Carol Trench makes her startling directorial debut with an impressively slick high-school production of To Kill A Mockingbird - Harper Lee’s story of racial prejudice in the American Deep South which is much favoured as a high school set-novel.

Trench is best known as a fabulous Durban singer and much-loved actress who most recently wowed audiences as Eliza Doolittle in The Playhouse’s delicious My Fair Lady. Not everybody realises that her day-job is a drama teacher at Durban Girls High School – and lucky they are to have her!

Her ambitious directorial debut is a shimmering success – a tightly-reigned, focused, crisp and easy-to-follow version of Harper Lee’s 1960 semi-auto-biographical novel which won him a Pulitzer Prize in 1961. To Kill a Mockingbird has been a high school set-book for decades with its easy-to-dissect themes of racial intolerance, justice, selflessness, pride and courage.
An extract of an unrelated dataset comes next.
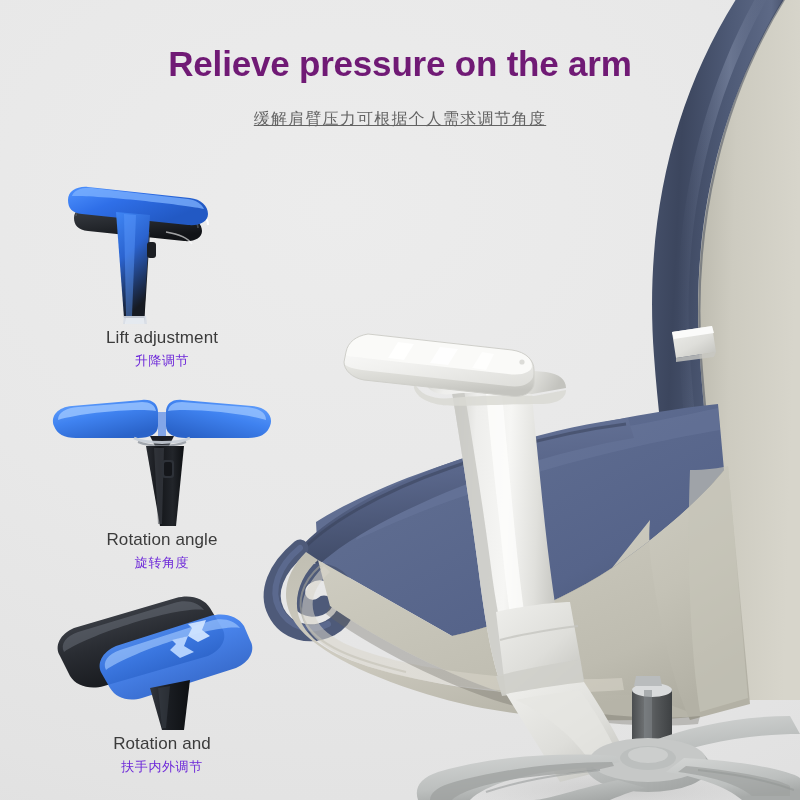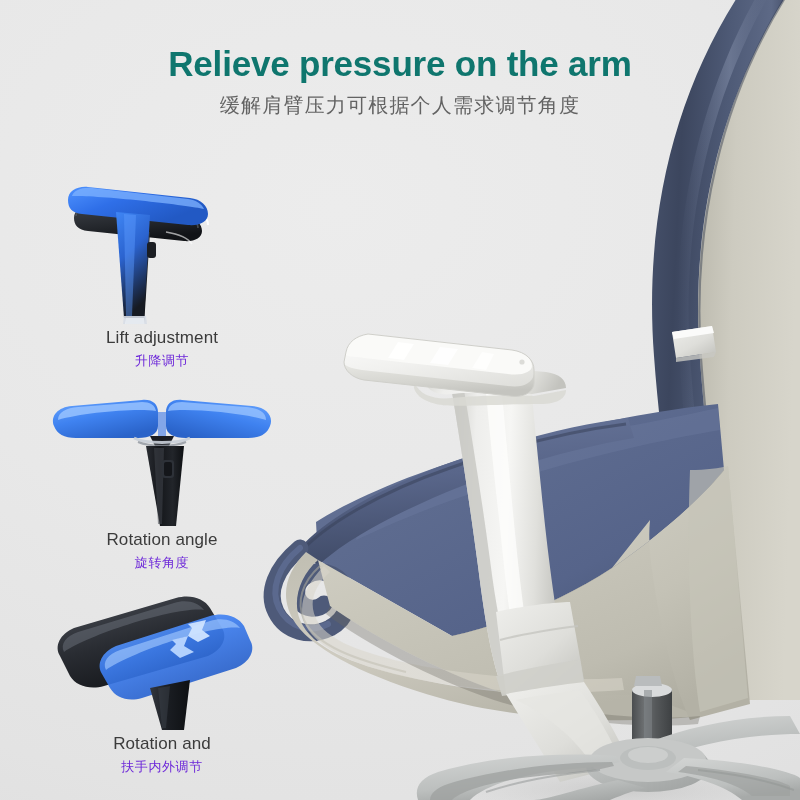"Relieve pressure on the arm" .headline { color: #0f766e -> #701a75 }
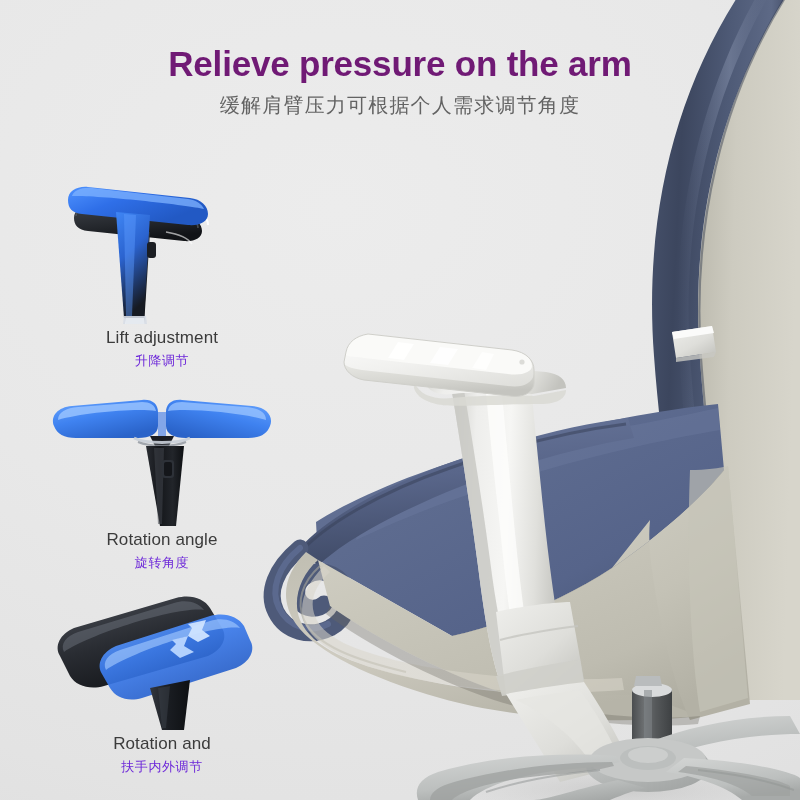"缓解肩臂压力可根据个人需求调节角度" .subhead-zh { font-size: 20px -> 16px; margin: 0 -> 16px; text-decoration: none -> underline }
Trench uses high school learners from both Durban Girls’ High School and Durban High School from Standard Seven to Matric. Pupils auditioned for the parts and rehearsed outside of school times as an extra-curricular activity over a period of six weeks. Hats off to the respective schools for allowing their learners to be part of such a wonderful experience.

The production is particularly well-cast and astonishingly well-performed. The young actors held their American accents throughout and their diction, projection and pronunciation was, without exception, really good – one could hear every word. From leading roles to cameos to crowd scenes, every performer took their challenge seriously and were completely convincing all the way through.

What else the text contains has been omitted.